■ **TASK OBJECTIVE**
Exact reproduction of all the data is required, with pictures excluded.

■ **SUPPLIED MATERIAL**

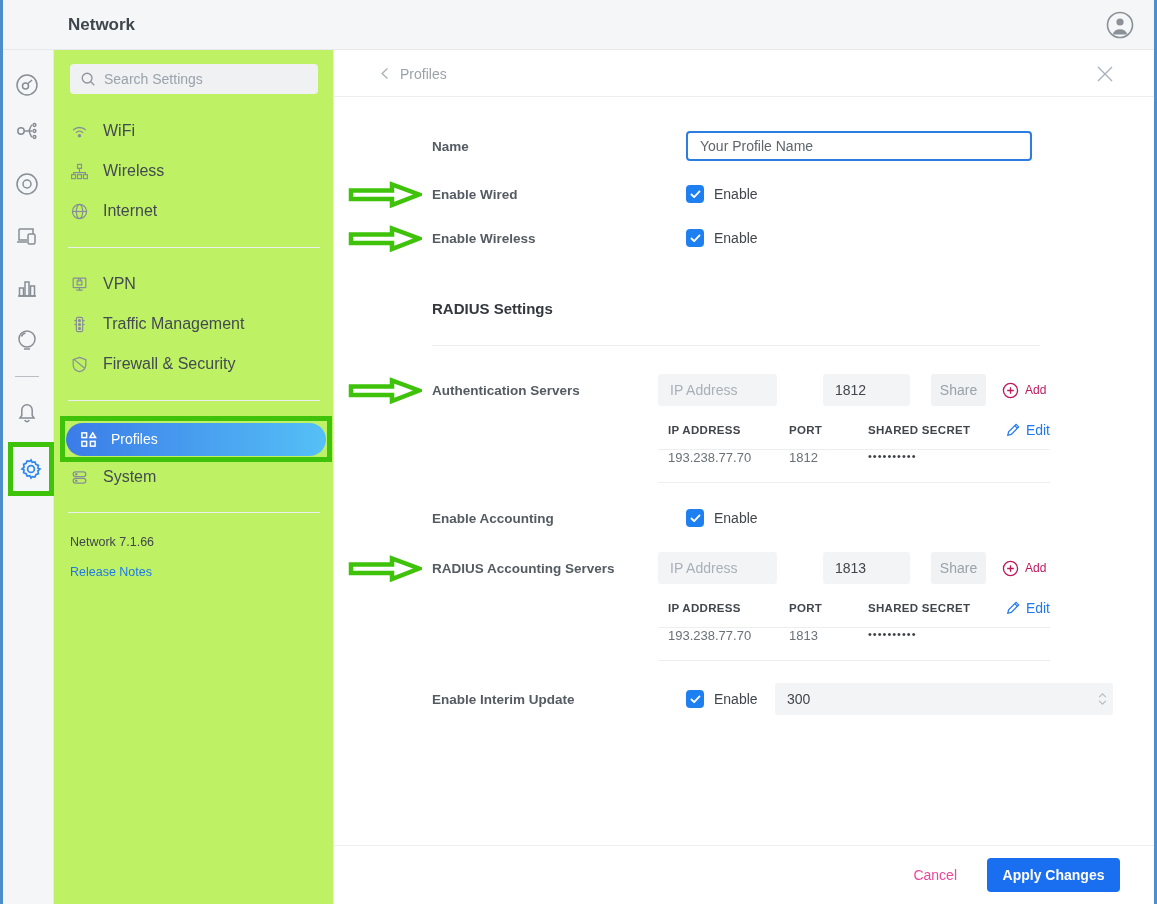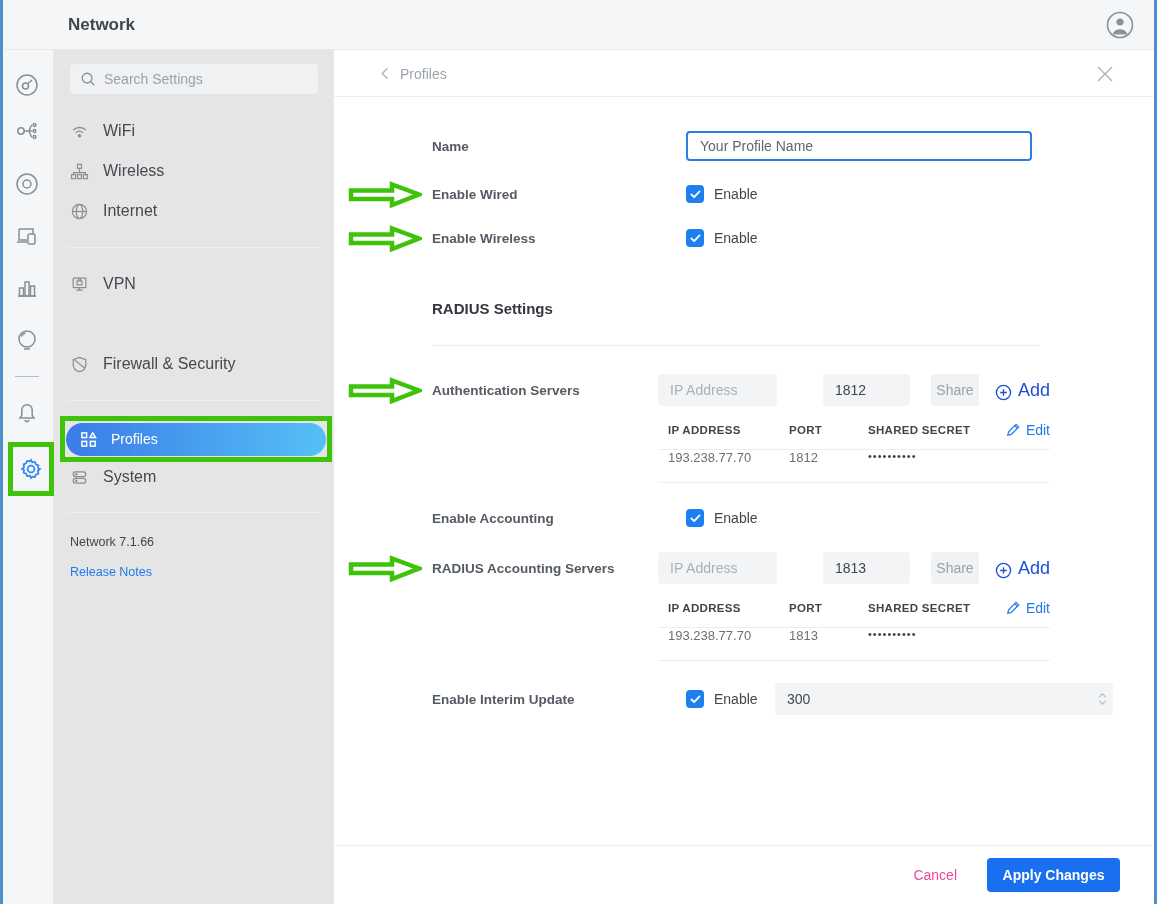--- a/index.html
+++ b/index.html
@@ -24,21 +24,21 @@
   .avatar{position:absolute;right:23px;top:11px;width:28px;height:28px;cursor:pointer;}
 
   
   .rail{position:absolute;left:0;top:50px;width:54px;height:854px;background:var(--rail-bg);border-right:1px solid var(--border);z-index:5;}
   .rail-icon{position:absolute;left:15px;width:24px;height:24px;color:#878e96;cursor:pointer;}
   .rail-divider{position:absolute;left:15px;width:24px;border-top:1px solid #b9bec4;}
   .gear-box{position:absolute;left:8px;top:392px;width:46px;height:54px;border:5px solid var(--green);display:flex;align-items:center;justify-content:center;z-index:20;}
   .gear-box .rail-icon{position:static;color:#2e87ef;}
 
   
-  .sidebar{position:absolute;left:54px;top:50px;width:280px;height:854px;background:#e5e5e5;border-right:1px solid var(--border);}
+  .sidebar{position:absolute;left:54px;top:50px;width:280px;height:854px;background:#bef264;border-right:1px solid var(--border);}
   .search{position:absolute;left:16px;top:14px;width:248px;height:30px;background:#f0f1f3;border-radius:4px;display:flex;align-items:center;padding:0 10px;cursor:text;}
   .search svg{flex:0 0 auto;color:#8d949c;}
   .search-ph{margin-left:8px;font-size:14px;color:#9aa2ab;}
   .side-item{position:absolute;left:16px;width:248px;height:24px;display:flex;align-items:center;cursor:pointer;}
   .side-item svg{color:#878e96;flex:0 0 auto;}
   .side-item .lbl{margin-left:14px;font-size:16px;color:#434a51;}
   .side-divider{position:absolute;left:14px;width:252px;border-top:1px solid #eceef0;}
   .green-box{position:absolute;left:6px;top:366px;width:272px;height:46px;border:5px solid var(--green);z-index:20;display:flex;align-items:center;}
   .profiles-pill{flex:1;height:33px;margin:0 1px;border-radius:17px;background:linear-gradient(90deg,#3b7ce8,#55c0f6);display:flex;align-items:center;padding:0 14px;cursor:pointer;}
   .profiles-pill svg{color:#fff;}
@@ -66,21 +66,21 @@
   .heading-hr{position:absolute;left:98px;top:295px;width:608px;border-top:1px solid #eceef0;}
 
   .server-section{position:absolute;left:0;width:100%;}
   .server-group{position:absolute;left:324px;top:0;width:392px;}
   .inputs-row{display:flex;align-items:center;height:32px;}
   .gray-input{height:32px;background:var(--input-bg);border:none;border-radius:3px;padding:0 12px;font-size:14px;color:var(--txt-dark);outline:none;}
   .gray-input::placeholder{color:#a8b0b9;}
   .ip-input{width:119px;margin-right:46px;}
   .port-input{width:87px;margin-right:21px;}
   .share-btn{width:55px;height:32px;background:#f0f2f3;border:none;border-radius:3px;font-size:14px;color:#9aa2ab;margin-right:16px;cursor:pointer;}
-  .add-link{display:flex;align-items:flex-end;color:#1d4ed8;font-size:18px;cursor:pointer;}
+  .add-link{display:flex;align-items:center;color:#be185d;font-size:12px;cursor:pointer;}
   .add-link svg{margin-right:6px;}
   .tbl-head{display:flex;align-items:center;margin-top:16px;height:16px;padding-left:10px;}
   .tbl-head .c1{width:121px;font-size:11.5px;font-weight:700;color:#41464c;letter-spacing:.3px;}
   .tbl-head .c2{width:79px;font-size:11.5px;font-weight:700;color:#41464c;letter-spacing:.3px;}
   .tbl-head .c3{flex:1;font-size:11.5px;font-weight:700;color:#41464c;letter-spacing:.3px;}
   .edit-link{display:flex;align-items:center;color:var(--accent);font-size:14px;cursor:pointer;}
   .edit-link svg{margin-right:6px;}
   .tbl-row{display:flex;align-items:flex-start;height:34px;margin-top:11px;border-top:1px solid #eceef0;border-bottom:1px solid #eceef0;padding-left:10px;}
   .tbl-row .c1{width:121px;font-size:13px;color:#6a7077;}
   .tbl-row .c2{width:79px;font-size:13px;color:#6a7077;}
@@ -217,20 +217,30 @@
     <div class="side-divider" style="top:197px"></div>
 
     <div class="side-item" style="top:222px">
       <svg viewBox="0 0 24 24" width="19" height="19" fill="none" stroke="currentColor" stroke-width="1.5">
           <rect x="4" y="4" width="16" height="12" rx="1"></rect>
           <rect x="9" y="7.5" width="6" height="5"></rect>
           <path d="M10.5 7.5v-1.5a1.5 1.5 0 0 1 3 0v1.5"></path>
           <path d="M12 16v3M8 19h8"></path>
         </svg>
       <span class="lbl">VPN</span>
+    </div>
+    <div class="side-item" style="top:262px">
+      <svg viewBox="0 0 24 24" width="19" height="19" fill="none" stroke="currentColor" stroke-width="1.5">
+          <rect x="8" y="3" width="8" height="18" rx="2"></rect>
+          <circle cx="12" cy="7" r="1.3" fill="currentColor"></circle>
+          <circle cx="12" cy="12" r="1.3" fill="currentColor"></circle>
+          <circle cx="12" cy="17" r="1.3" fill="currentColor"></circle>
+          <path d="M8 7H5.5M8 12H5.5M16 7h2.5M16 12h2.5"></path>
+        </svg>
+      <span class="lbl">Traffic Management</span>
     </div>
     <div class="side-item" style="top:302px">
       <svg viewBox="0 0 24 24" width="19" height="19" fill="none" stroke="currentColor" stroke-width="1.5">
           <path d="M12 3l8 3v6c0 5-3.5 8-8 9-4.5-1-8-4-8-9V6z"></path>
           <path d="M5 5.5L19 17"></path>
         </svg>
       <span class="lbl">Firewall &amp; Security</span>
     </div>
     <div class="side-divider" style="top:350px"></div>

■ **TASK RESPONSE**
--- a/index.html
+++ b/index.html
@@ -24,21 +24,21 @@
   .avatar{position:absolute;right:23px;top:11px;width:28px;height:28px;cursor:pointer;}
 
   
   .rail{position:absolute;left:0;top:50px;width:54px;height:854px;background:var(--rail-bg);border-right:1px solid var(--border);z-index:5;}
   .rail-icon{position:absolute;left:15px;width:24px;height:24px;color:#878e96;cursor:pointer;}
   .rail-divider{position:absolute;left:15px;width:24px;border-top:1px solid #b9bec4;}
   .gear-box{position:absolute;left:8px;top:392px;width:46px;height:54px;border:5px solid var(--green);display:flex;align-items:center;justify-content:center;z-index:20;}
   .gear-box .rail-icon{position:static;color:#2e87ef;}
 
   
-  .sidebar{position:absolute;left:54px;top:50px;width:280px;height:854px;background:#e5e5e5;border-right:1px solid var(--border);}
+  .sidebar{position:absolute;left:54px;top:50px;width:280px;height:854px;background:#bef264;border-right:1px solid var(--border);}
   .search{position:absolute;left:16px;top:14px;width:248px;height:30px;background:#f0f1f3;border-radius:4px;display:flex;align-items:center;padding:0 10px;cursor:text;}
   .search svg{flex:0 0 auto;color:#8d949c;}
   .search-ph{margin-left:8px;font-size:14px;color:#9aa2ab;}
   .side-item{position:absolute;left:16px;width:248px;height:24px;display:flex;align-items:center;cursor:pointer;}
   .side-item svg{color:#878e96;flex:0 0 auto;}
   .side-item .lbl{margin-left:14px;font-size:16px;color:#434a51;}
   .side-divider{position:absolute;left:14px;width:252px;border-top:1px solid #eceef0;}
   .green-box{position:absolute;left:6px;top:366px;width:272px;height:46px;border:5px solid var(--green);z-index:20;display:flex;align-items:center;}
   .profiles-pill{flex:1;height:33px;margin:0 1px;border-radius:17px;background:linear-gradient(90deg,#3b7ce8,#55c0f6);display:flex;align-items:center;padding:0 14px;cursor:pointer;}
   .profiles-pill svg{color:#fff;}
@@ -66,21 +66,21 @@
   .heading-hr{position:absolute;left:98px;top:295px;width:608px;border-top:1px solid #eceef0;}
 
   .server-section{position:absolute;left:0;width:100%;}
   .server-group{position:absolute;left:324px;top:0;width:392px;}
   .inputs-row{display:flex;align-items:center;height:32px;}
   .gray-input{height:32px;background:var(--input-bg);border:none;border-radius:3px;padding:0 12px;font-size:14px;color:var(--txt-dark);outline:none;}
   .gray-input::placeholder{color:#a8b0b9;}
   .ip-input{width:119px;margin-right:46px;}
   .port-input{width:87px;margin-right:21px;}
   .share-btn{width:55px;height:32px;background:#f0f2f3;border:none;border-radius:3px;font-size:14px;color:#9aa2ab;margin-right:16px;cursor:pointer;}
-  .add-link{display:flex;align-items:flex-end;color:#1d4ed8;font-size:18px;cursor:pointer;}
+  .add-link{display:flex;align-items:center;color:#be185d;font-size:12px;cursor:pointer;}
   .add-link svg{margin-right:6px;}
   .tbl-head{display:flex;align-items:center;margin-top:16px;height:16px;padding-left:10px;}
   .tbl-head .c1{width:121px;font-size:11.5px;font-weight:700;color:#41464c;letter-spacing:.3px;}
   .tbl-head .c2{width:79px;font-size:11.5px;font-weight:700;color:#41464c;letter-spacing:.3px;}
   .tbl-head .c3{flex:1;font-size:11.5px;font-weight:700;color:#41464c;letter-spacing:.3px;}
   .edit-link{display:flex;align-items:center;color:var(--accent);font-size:14px;cursor:pointer;}
   .edit-link svg{margin-right:6px;}
   .tbl-row{display:flex;align-items:flex-start;height:34px;margin-top:11px;border-top:1px solid #eceef0;border-bottom:1px solid #eceef0;padding-left:10px;}
   .tbl-row .c1{width:121px;font-size:13px;color:#6a7077;}
   .tbl-row .c2{width:79px;font-size:13px;color:#6a7077;}
@@ -217,20 +217,30 @@
     <div class="side-divider" style="top:197px"></div>
 
     <div class="side-item" style="top:222px">
       <svg viewBox="0 0 24 24" width="19" height="19" fill="none" stroke="currentColor" stroke-width="1.5">
           <rect x="4" y="4" width="16" height="12" rx="1"></rect>
           <rect x="9" y="7.5" width="6" height="5"></rect>
           <path d="M10.5 7.5v-1.5a1.5 1.5 0 0 1 3 0v1.5"></path>
           <path d="M12 16v3M8 19h8"></path>
         </svg>
       <span class="lbl">VPN</span>
+    </div>
+    <div class="side-item" style="top:262px">
+      <svg viewBox="0 0 24 24" width="19" height="19" fill="none" stroke="currentColor" stroke-width="1.5">
+          <rect x="8" y="3" width="8" height="18" rx="2"></rect>
+          <circle cx="12" cy="7" r="1.3" fill="currentColor"></circle>
+          <circle cx="12" cy="12" r="1.3" fill="currentColor"></circle>
+          <circle cx="12" cy="17" r="1.3" fill="currentColor"></circle>
+          <path d="M8 7H5.5M8 12H5.5M16 7h2.5M16 12h2.5"></path>
+        </svg>
+      <span class="lbl">Traffic Management</span>
     </div>
     <div class="side-item" style="top:302px">
       <svg viewBox="0 0 24 24" width="19" height="19" fill="none" stroke="currentColor" stroke-width="1.5">
           <path d="M12 3l8 3v6c0 5-3.5 8-8 9-4.5-1-8-4-8-9V6z"></path>
           <path d="M5 5.5L19 17"></path>
         </svg>
       <span class="lbl">Firewall &amp; Security</span>
     </div>
     <div class="side-divider" style="top:350px"></div>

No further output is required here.